*** SOURCE DATA Section Begins ***
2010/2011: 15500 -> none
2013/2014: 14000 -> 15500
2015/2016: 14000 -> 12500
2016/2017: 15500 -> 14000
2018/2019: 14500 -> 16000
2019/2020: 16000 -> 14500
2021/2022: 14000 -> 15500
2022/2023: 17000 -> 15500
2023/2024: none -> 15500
*** SOURCE DATA Section Ends ***
*** SOURCE DATA Section Begins ***
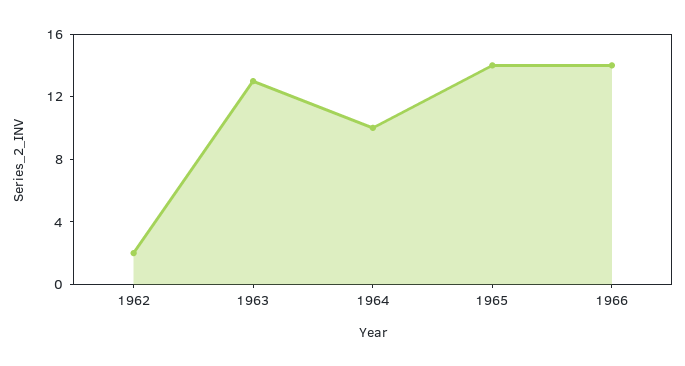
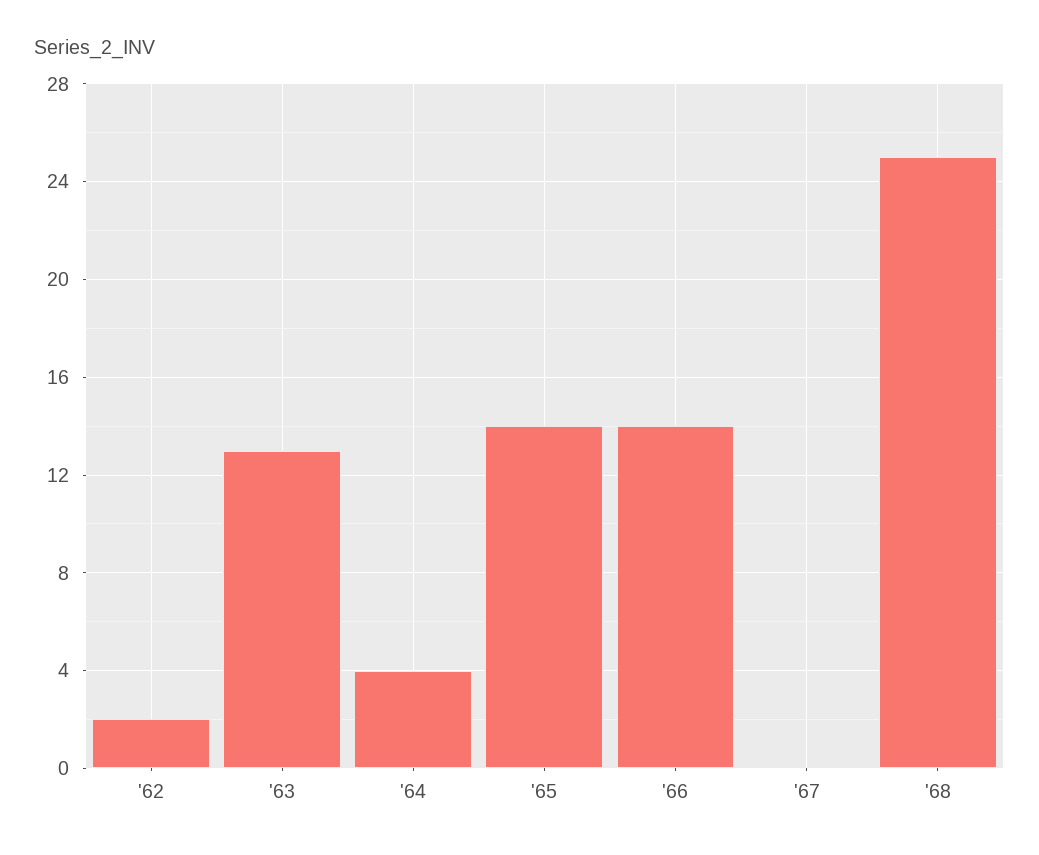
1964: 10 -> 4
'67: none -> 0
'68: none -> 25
*** SOURCE DATA Section Ends ***
TASK ITEM:
Set down precisely the lines above between the line holding "2010/2011: 15500 -> none" and the line holding "2023/2024: none -> 15500", inclusive, and nothing beyond them.

EXERCISE ANSWER:
2010/2011: 15500 -> none
2013/2014: 14000 -> 15500
2015/2016: 14000 -> 12500
2016/2017: 15500 -> 14000
2018/2019: 14500 -> 16000
2019/2020: 16000 -> 14500
2021/2022: 14000 -> 15500
2022/2023: 17000 -> 15500
2023/2024: none -> 15500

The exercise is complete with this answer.